How to Strike Gold in the Initial Client Consultation

Sep 8, 2017 10:00:00 AM

One of the most beneficial tools for estate planning practices is often the most underutilized: the personal information form. The information collected on this intake form sets the stage for a successful initial client meeting and a fruitful and satisfying long-term relationship between attorney and client. A completed form helps attorneys guage clients’ values, concerns and goals which can guide discussion during an initial consultation and yields optimal asset protection planning.

The key to an effective information form is asking the “right questions.” For example, attorneys can learn a lot about clients based on their listed assets, including the number and type of vehicles they own or the collectibles they acquire. Equally valuable insights are gained through non-asset-related information, such as philanthropic interests or details clients divulge about their children and pets.

Don’t be afraid to get personal

Estate planning documents being signedDiscovering this information is invaluable to helping lawyers customize their initial consultations in order to quickly build rapport with new and prospective clients. With conversation tailored specifically to them, clients will feel valued and listened to, and will be willing to dig deeper and share more during that important first meeting.

This type of information can also help lawyers put clients at ease who may be nervous during their initial meeting. Consultations can sometimes feel too formal, and clients tend to worry and focus on how much the attorney is going to charge them. Coming to the professional relationship with information can break the ice, make the consultation feel more personal, and put anxious clients at ease.

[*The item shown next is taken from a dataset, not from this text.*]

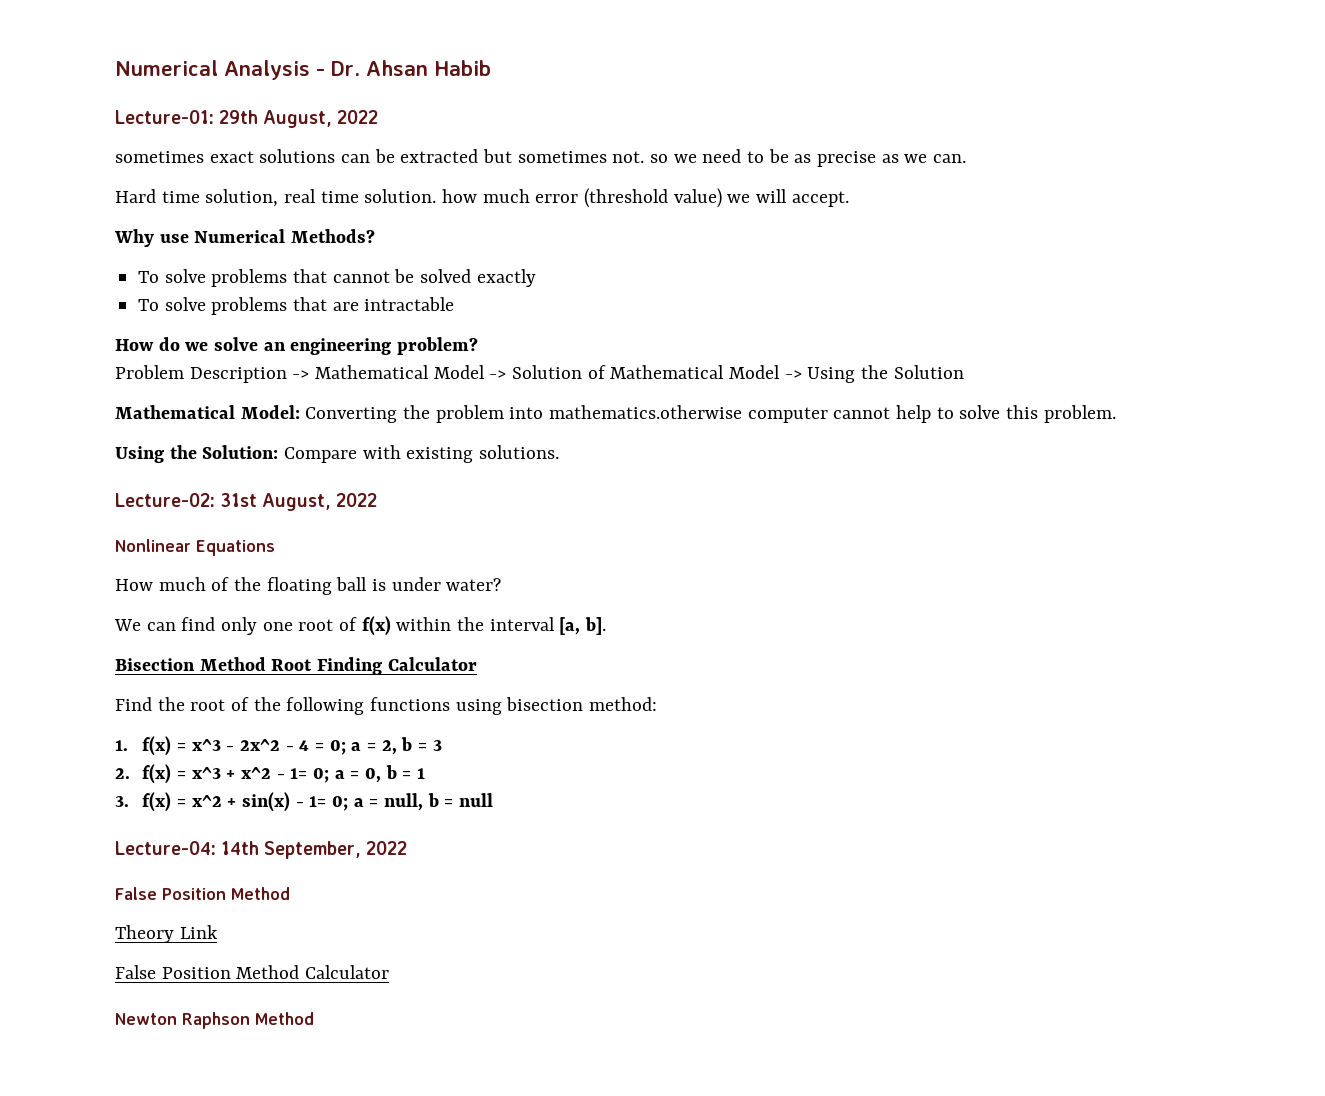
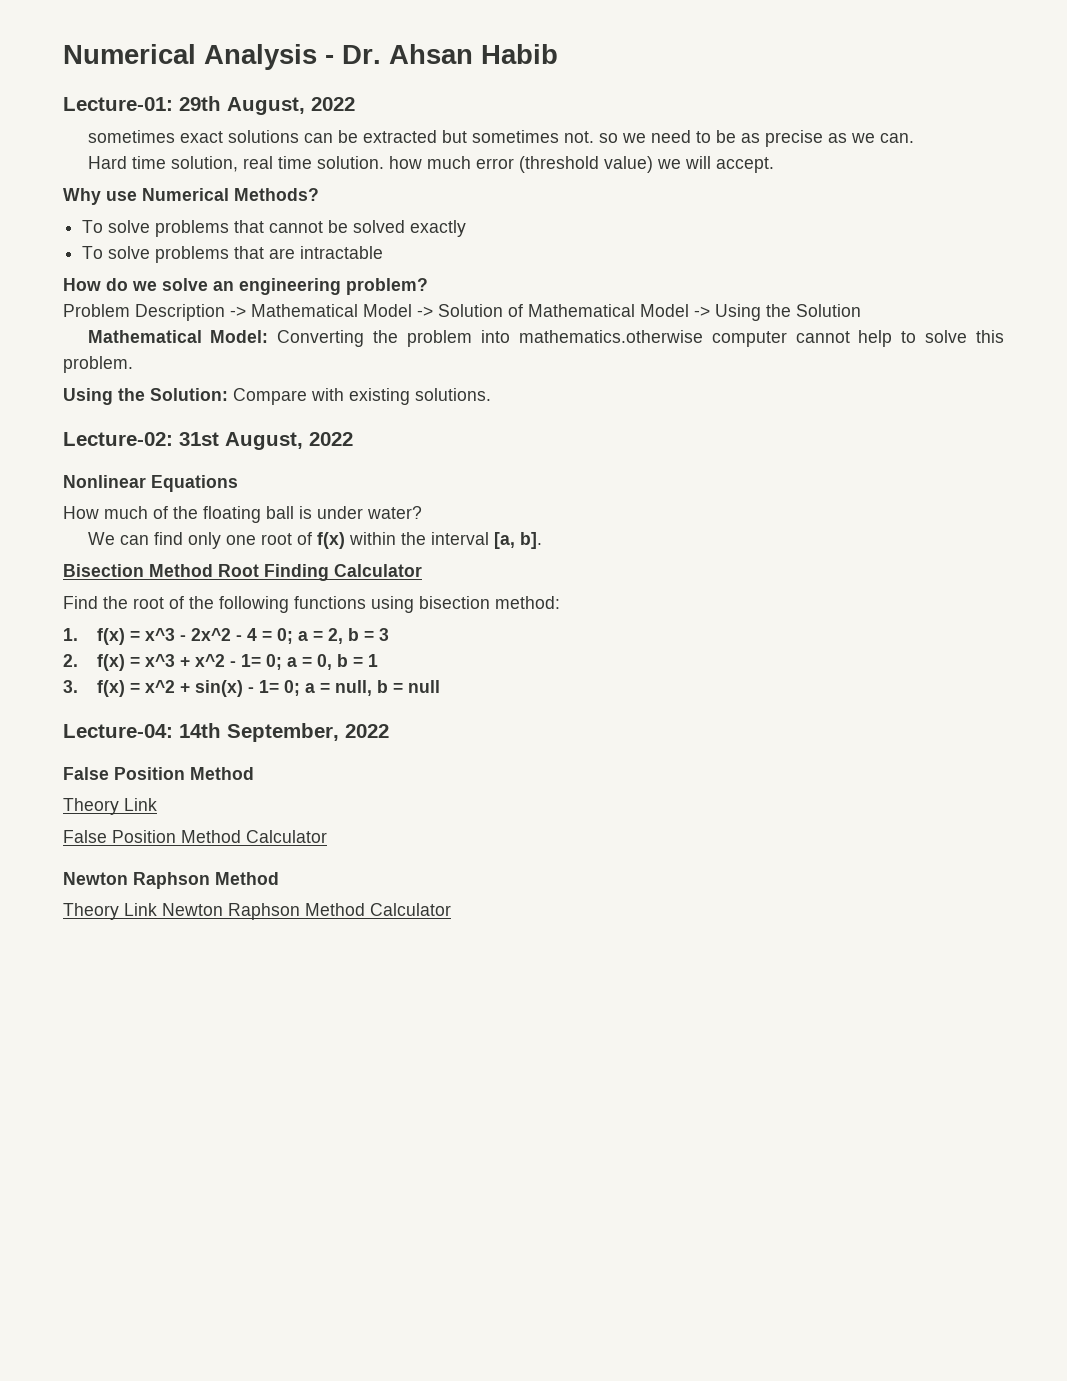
(314, 1018) none -> [63,903,451,920] // Theory Link Newton Raphson Method Calculator

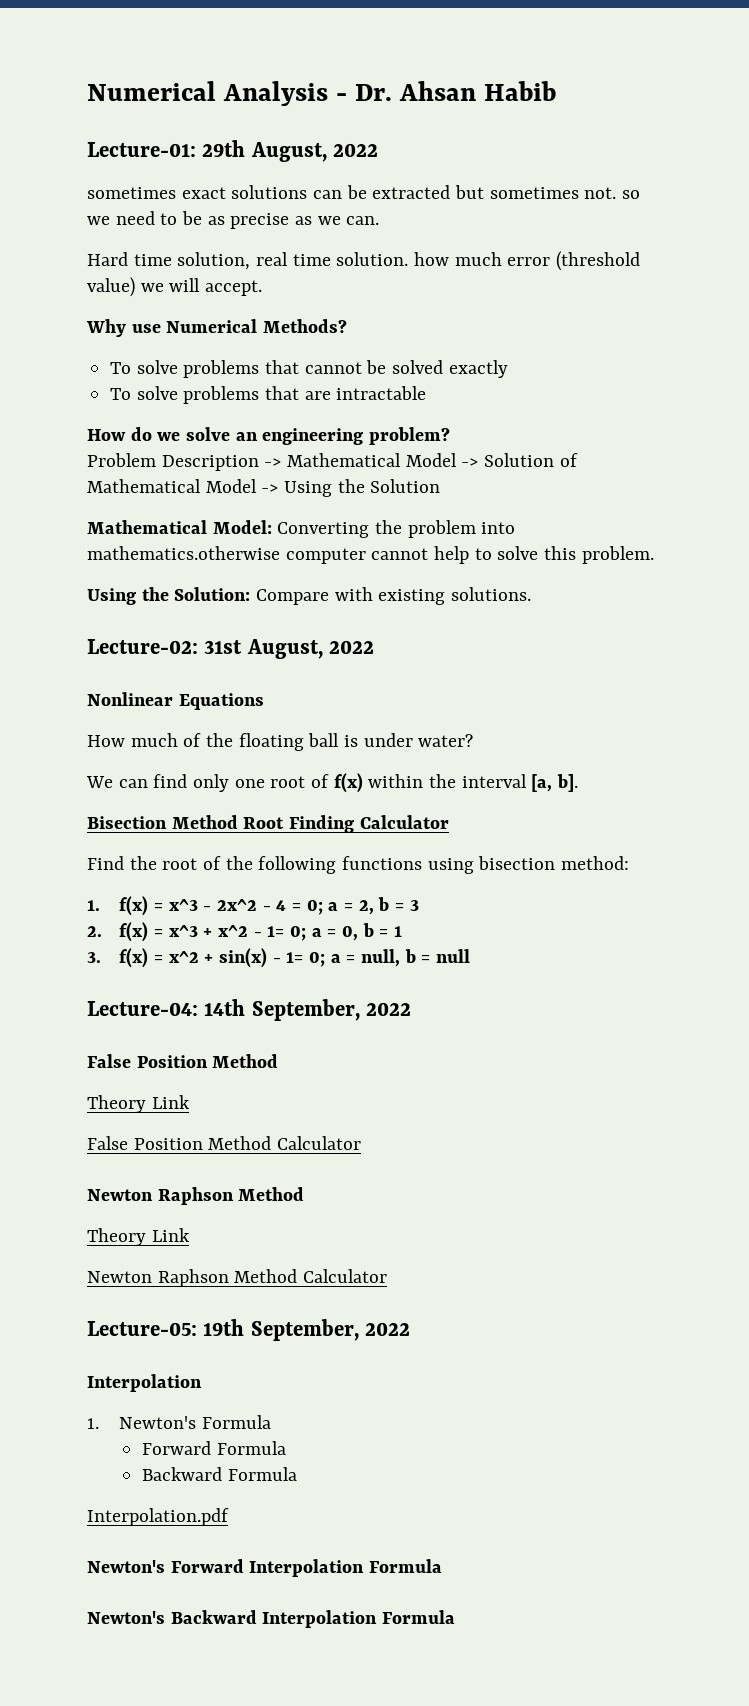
(157, 909) none -> (190, 1235) //
(451, 909) none -> [87,1319,411,1341] [87,1374,202,1392] [87,1415,271,1429] [142,1441,286,1455] [142,1467,297,1481] [87,1508,229,1526] [87,1559,443,1577] [87,1610,456,1628] // Lecture-05: 19th September, 2022 // Interpolation // 1. Newton's Formula // Forward Formula // Backward Formula // Interpolation.pdf // Newton's Forward Interpolation Formula // Newton's Backward Interpolation Formula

Make the personal information form a requirement

Attorneys should always require that the client complete the form. Estate planning requires a high level of personal engagement to best answer wills, trusts, and estates practice questions from clients. Requiring a little effort on the client’s end will pay off in the long run. Plus, this will prove to attorneys that clients are invested and serious about completing the estate planning process.

In addition to serving as a barometer of client commitment, the personal information form can also serve to pique client interest in areas of estate planning that they might be unfamiliar with. There are a couple “essentials” that should be included in every new client’s personal information form:

  1. General Information - This includes basic information such as date of birth, dates and number of marriages, states of residence, contact information, military service, existing planning documents, etc.
  2. Goals and Philosophies - This can include general goals about what is important to the client, charitable planning opportunities, and what specific concerns they wish to discuss.   
  3. Assets - This section should ask the client about life insurance policies, retirement and investment accounts, homes, properties, or businesses they might own.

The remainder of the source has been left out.